RESEARCH POSTER AND PHOTOS ONLINE GALLERIES
Competition details and deadlines
Huxley foyer: registration, refreshments, stalls, poster and photo competitions, Bake your Thesis Huxley 300 (lecture theatre): talks, demos and presentations |
Festival Programme
10.30-12.00: Pre-festival workshop for doctoral students
Creating and Raising your Research Profile
Advanced Engineering, G2, Moulsecoomb
Sign up on PhD Manager (log in required)
11.30-13.00: Profile-photo drop in
Get a professional profile photo taken for your Pure profile
Huxley foyer
12.30-13.00: Festival registration
Check out the research poster and photo competition submissions, and visit our stands to find out about The Brilliant Club, Digital Storytelling and more.
13.00-13.20: Welcome address from Prof Andrew Church and Opposites Attract presentation
The Opposites Attract Collaborative Challenge pairs up doctoral students from different disciplines and challenges them to work on a project of their own design for eight weeks.

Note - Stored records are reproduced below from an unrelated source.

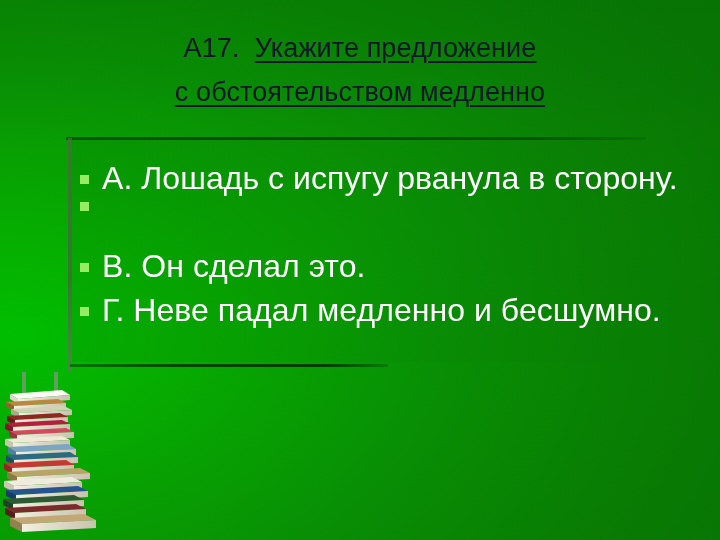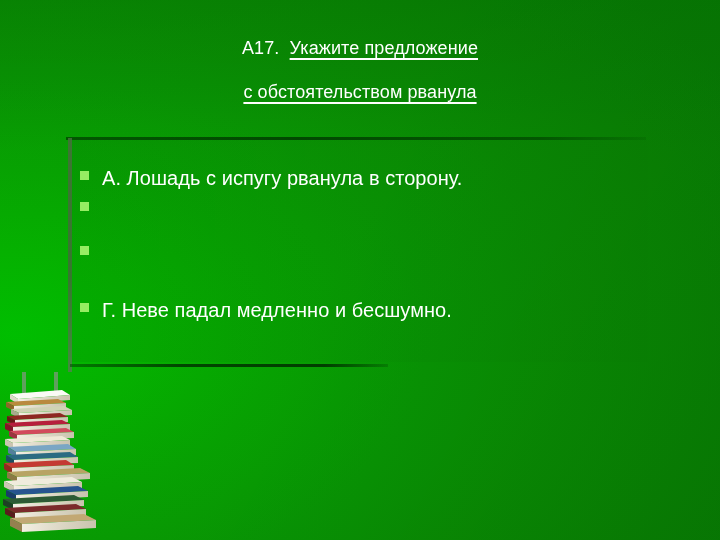--- a/index.html
+++ b/index.html
@@ -52,23 +52,23 @@
 
   
   #title-block {
     position: absolute;
     left: 72px;
     top: 28px;
     width: 576px;
     text-align: center;
   }
   .title-line {
-    font-size: 18px;
+    font-size: 27px;
     line-height: 41px;
-    color: #ffffff;
+    color: #0f172a;
     white-space: nowrap;
     letter-spacing: 0.1px;
   }
   .title-line .plain { text-decoration: none; }
   .title-line .ul {
     text-decoration: underline;
     text-underline-offset: 4px;
     text-decoration-thickness: 2px;
   }
   #title-line-2 { margin-top: 3px; }
@@ -138,21 +138,21 @@
   .bullet {
     flex: 0 0 auto;
     width: 9px;
     height: 9px;
     background: #96ed63;
     margin-right: 13px;
     position: relative;
     top: -5px;
   }
   .answer-text {
-    font-size: 20px;
+    font-size: 32px;
     line-height: 30px;
     color: #ffffff;
     white-space: nowrap;
     letter-spacing: 0.05px;
   }
 
   
   #books {
     position: absolute;
     left: 2px;
@@ -165,38 +165,39 @@
 <body>
 
 <div id="slide">
 
   <div id="bg-base"></div>
   <div id="bg-shade"></div>
   <div id="bg-topdark"></div>
 
   <div id="title-block">
     <div class="title-line" id="title-line-1"><span class="plain">А17.</span><span>&nbsp;&nbsp;</span><span class="ul">Укажите предложение</span></div>
-    <div class="title-line" id="title-line-2"><span class="ul">с обстоятельством рванула</span></div>
+    <div class="title-line" id="title-line-2"><span class="ul">с обстоятельством медленно</span></div>
   </div>
 
   <div id="body-wash"></div>
   <div id="rule-top"></div>
   <div id="rule-left"></div>
   <div id="rule-bottom"></div>
 
   <div id="answers">
     <div class="answer-row">
       <span class="bullet"></span>
       <span class="answer-text">А.  Лошадь с испугу рванула в сторону.</span>
     </div>
     <div class="answer-row">
       <span class="bullet"></span>
     </div>
     <div class="answer-row">
       <span class="bullet"></span>
+      <span class="answer-text">В.  Он сделал это.</span>
     </div>
     <div class="answer-row">
       <span class="bullet"></span>
       <span class="answer-text">Г.  Неве падал медленно и бесшумно.</span>
     </div>
   </div>
 
   <svg id="books" viewBox="0 0 108 168" aria-hidden="true">
     <defs>
       <linearGradient id="pg" x1="0" y1="0" x2="1" y2="0">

This year’s participants present their outputs and reflections on the project.
13.20-13.50: Lightning talks
- COREs: find out about the work of some of the university’s Centres of Research and Enterprise Excellence (COREs) and how they support doctoral students
- Pure: find out about Pure, the university’s new research information management system and profile platform, and how it can help doctoral students raise their research profile
13.50-14.30: The Three Minute Thesis
Introduced by Prof Tara Dean
In this nail-biting festival highlight, doctoral students take on the challenge of presenting their research to a non-specialist audience in just three minutes, using only slide. Audience members are invited to vote for their favourite presenter during the mid-afternoon break with winners announced at the festival’s closing reception.
14.30-15.00: Break
Refreshments, 3MT audience voting and the reveal of this year’s Bake your Thesis submissions!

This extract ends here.